- [PROVIDED INFORMATION]

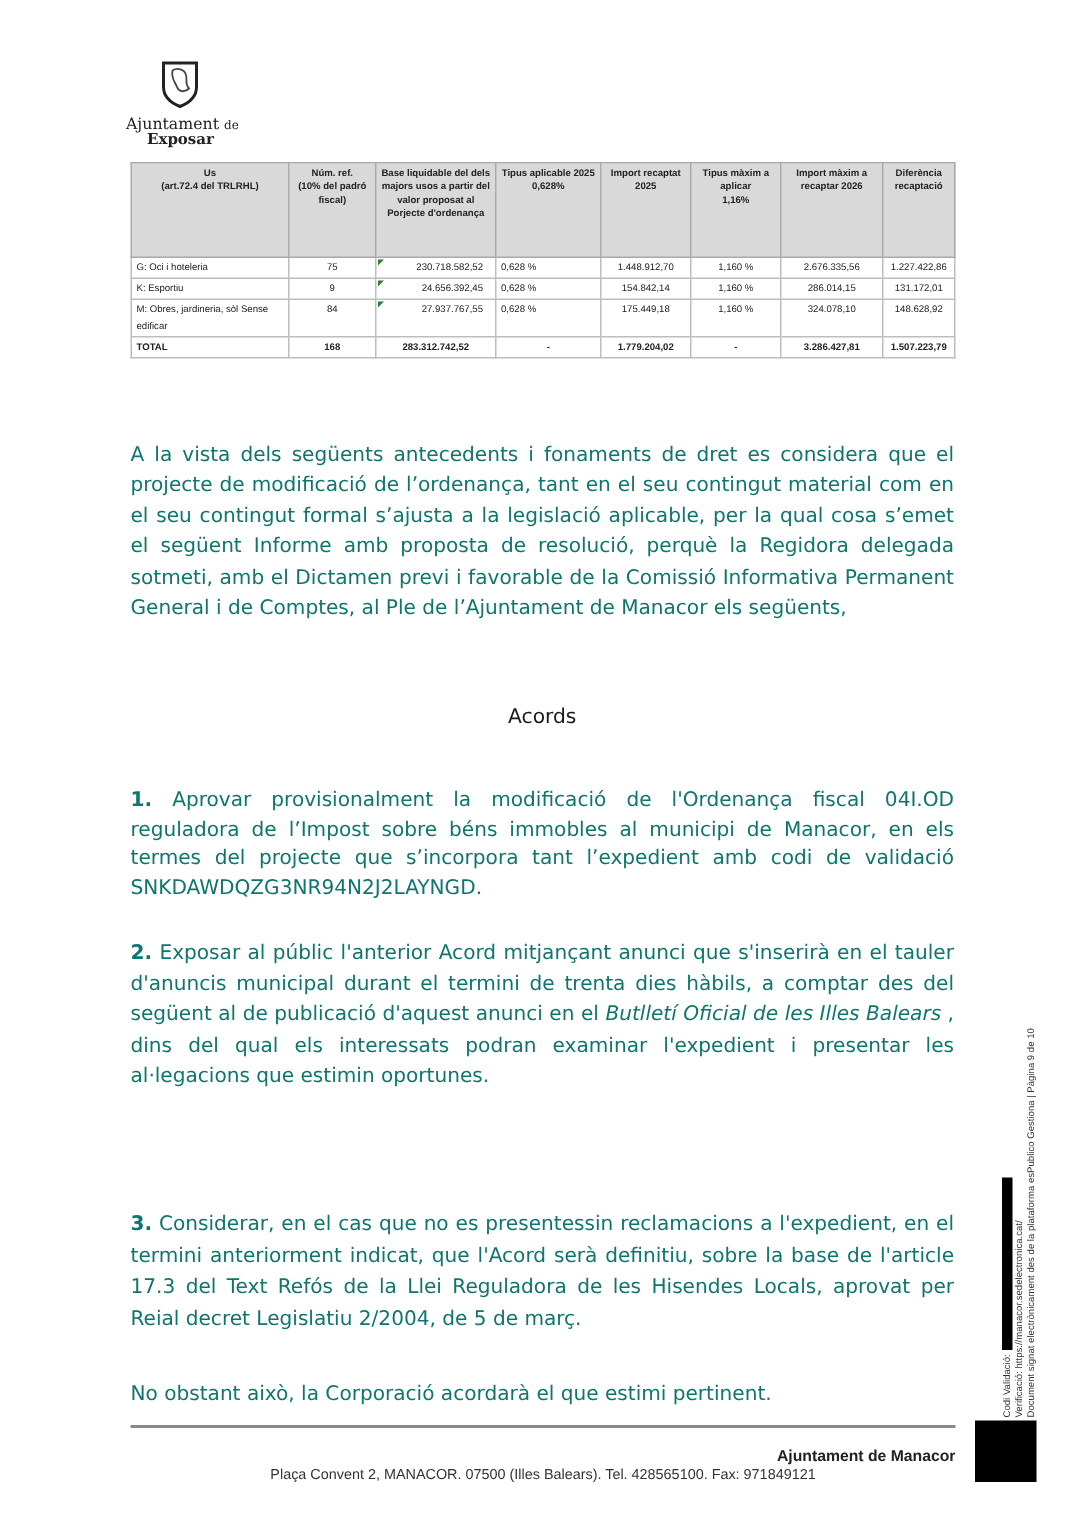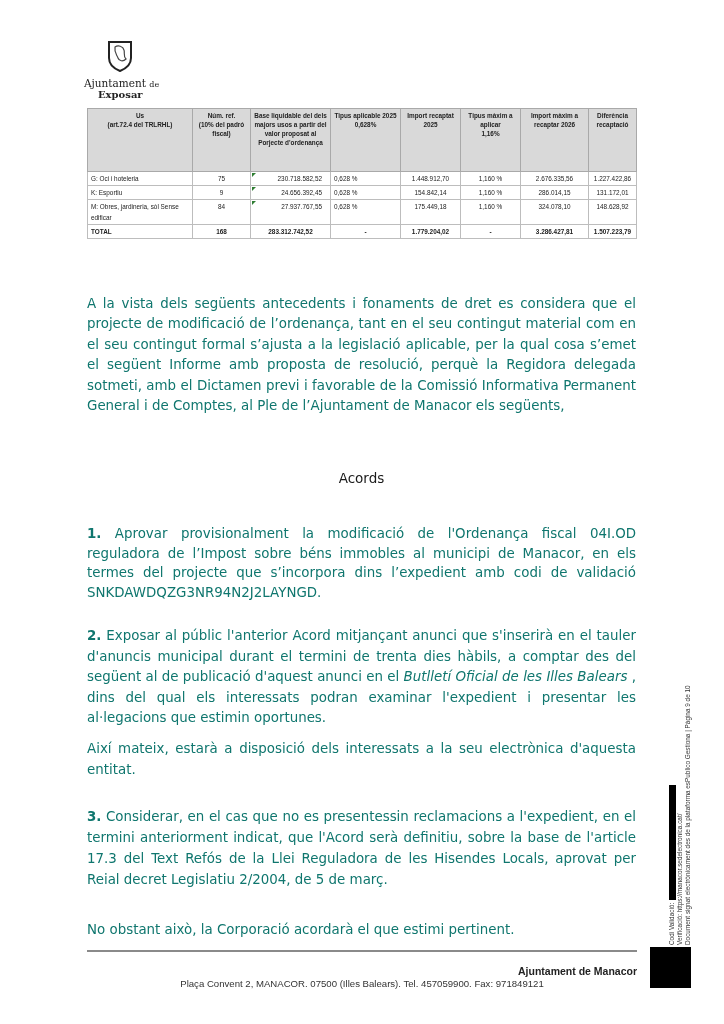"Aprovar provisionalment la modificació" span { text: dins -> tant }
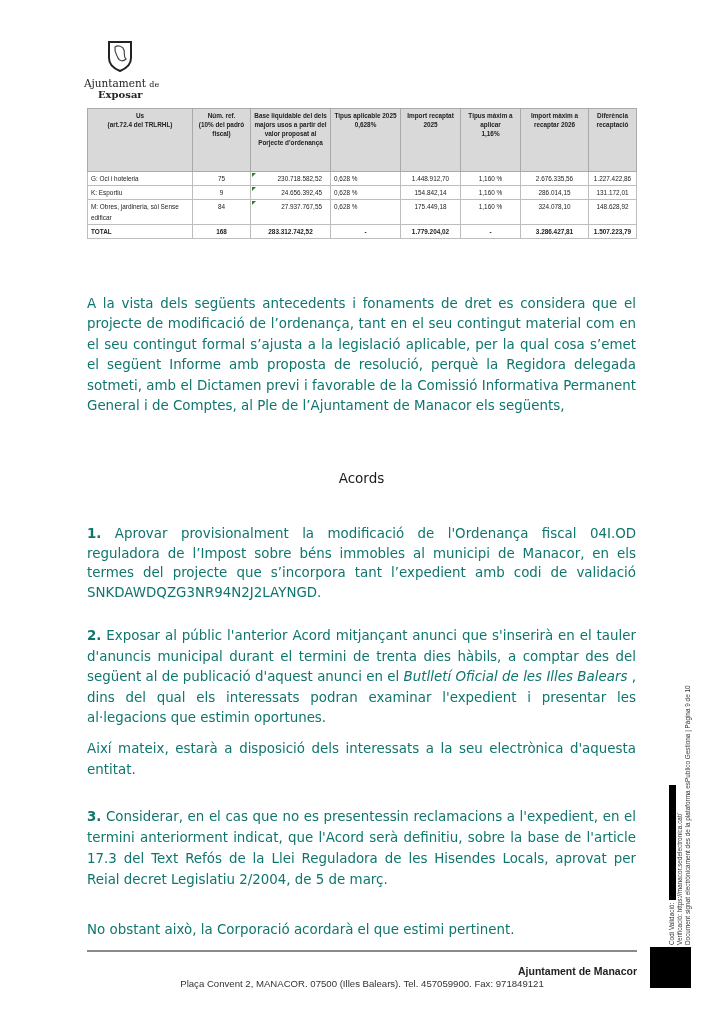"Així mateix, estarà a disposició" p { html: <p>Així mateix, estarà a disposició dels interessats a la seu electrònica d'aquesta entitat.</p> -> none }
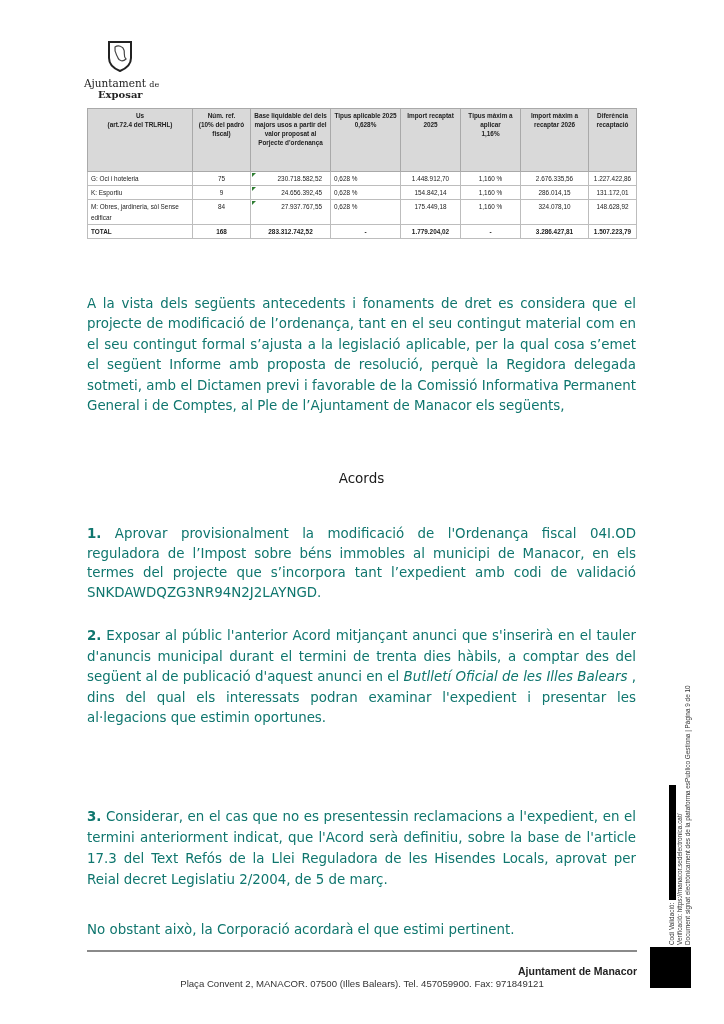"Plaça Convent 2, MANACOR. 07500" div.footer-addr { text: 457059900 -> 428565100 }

==

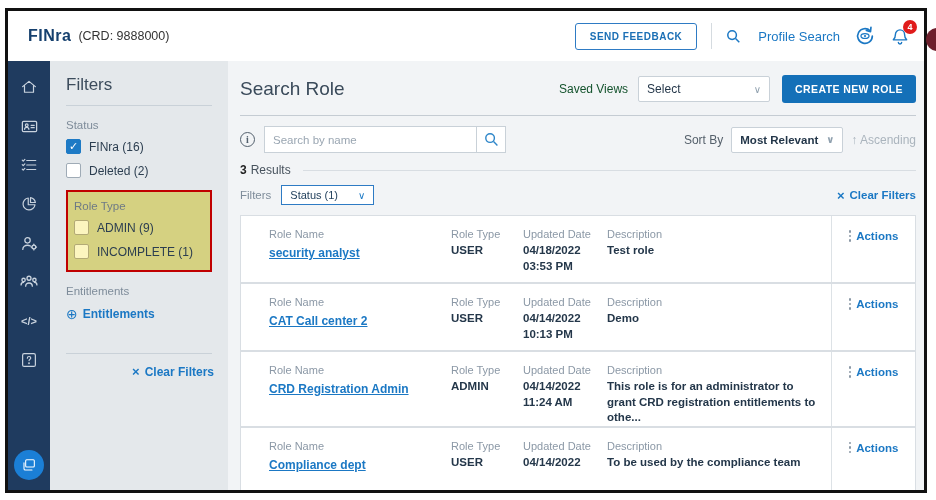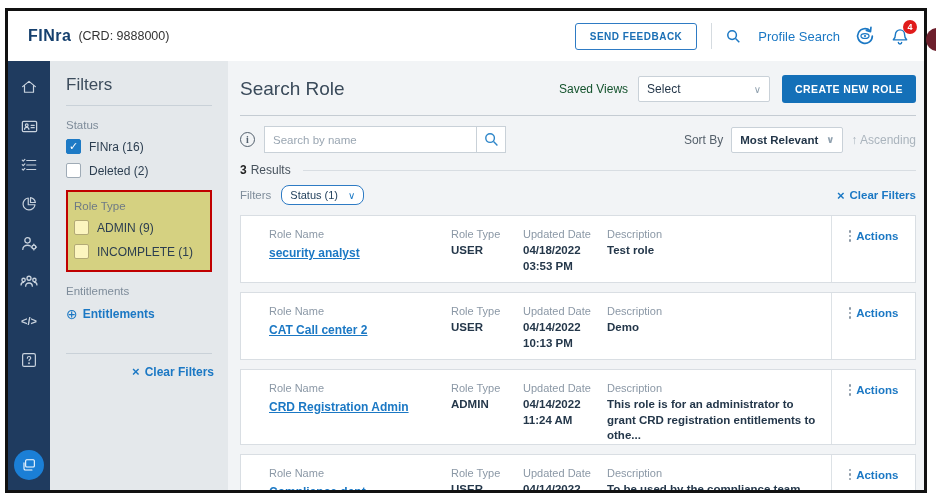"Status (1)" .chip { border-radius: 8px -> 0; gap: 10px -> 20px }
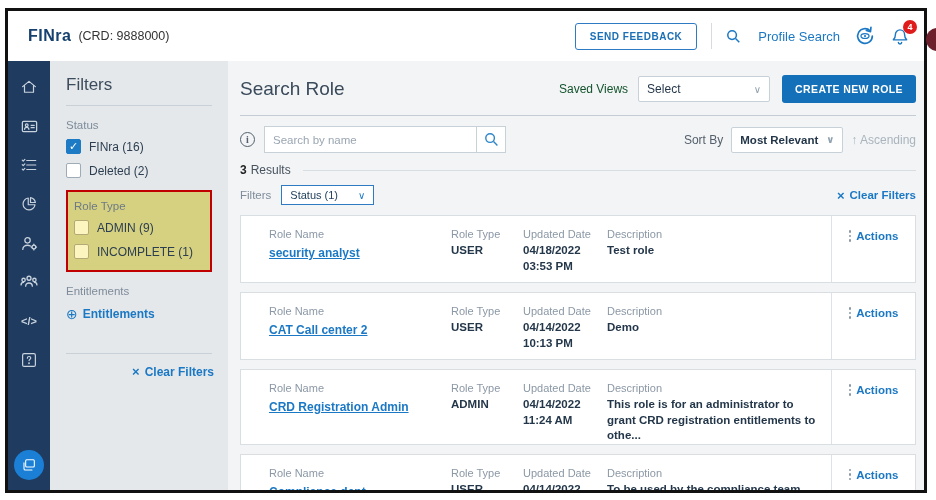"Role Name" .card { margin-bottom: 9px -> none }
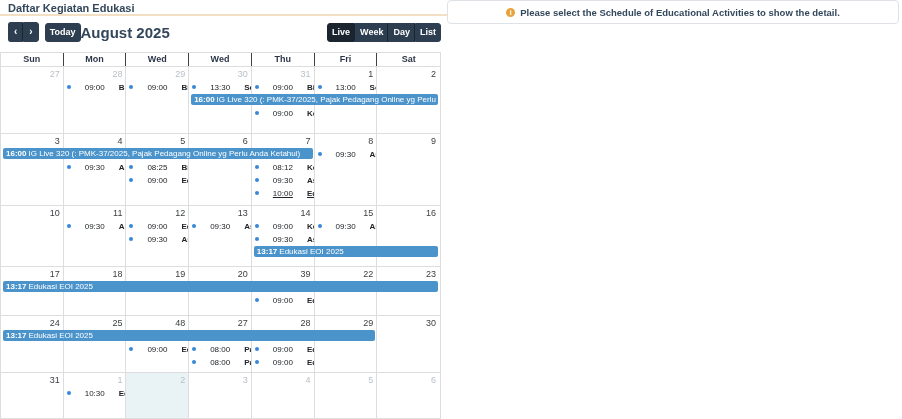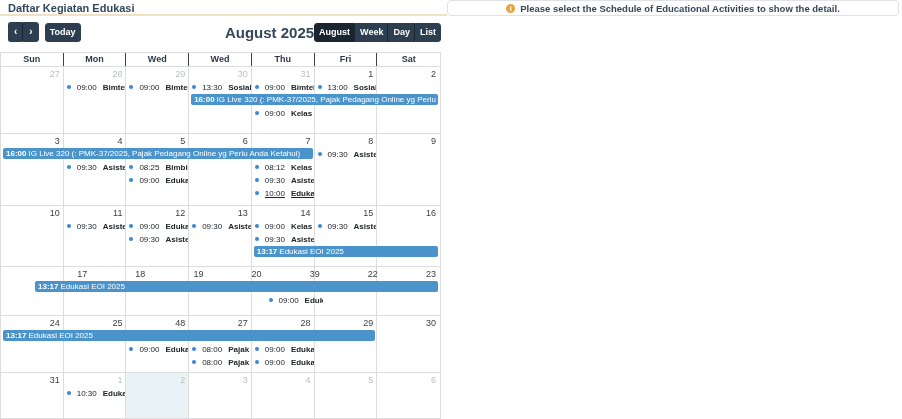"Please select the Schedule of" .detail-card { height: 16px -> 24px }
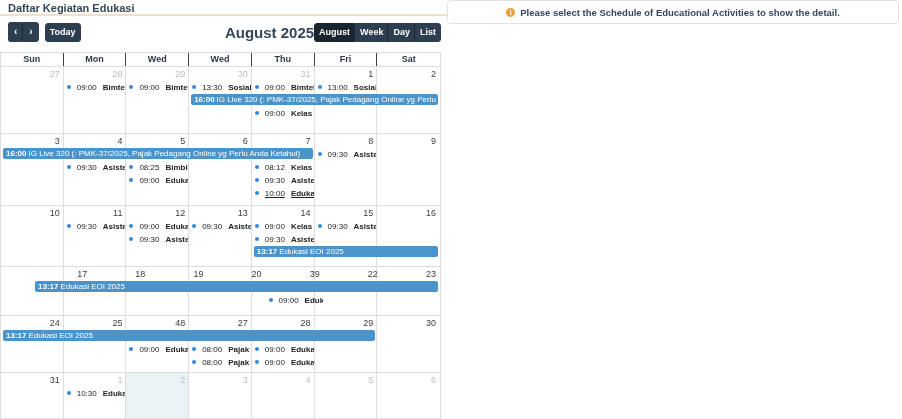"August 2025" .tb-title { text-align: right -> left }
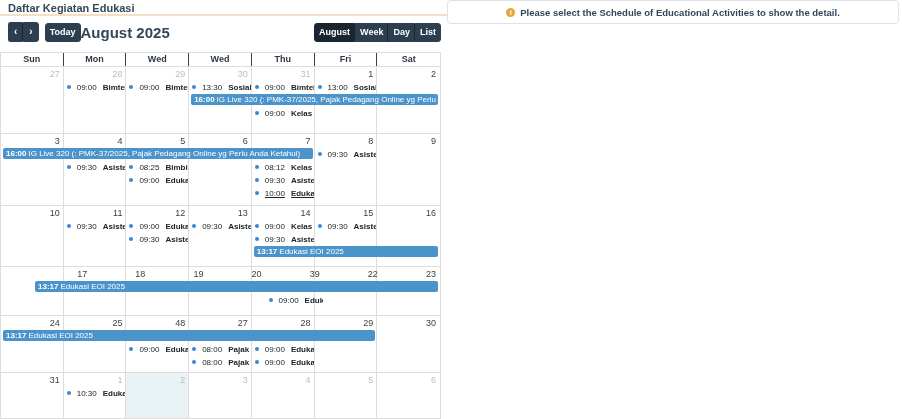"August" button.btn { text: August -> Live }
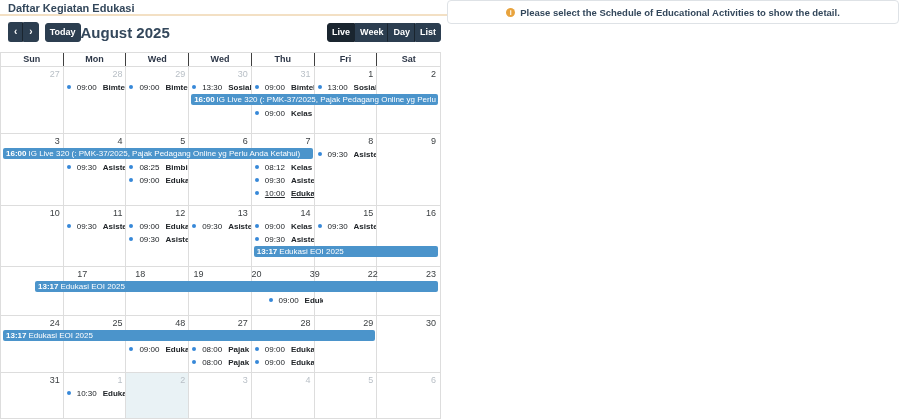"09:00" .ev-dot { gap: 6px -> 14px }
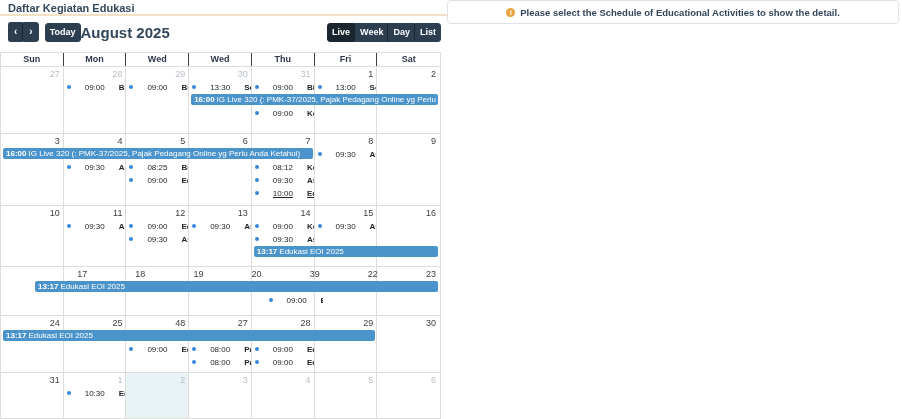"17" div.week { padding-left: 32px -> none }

- [EXERCISE DETAILS] Look above for the line holding "text: August ->" and output everything from it down to the line holding "padding-left: 32px ->", both ends included, exactly and without images.

- [REPLY TO THE TASK]
"August" button.btn { text: August -> Live }
"09:00" .ev-dot { gap: 6px -> 14px }
"17" div.week { padding-left: 32px -> none }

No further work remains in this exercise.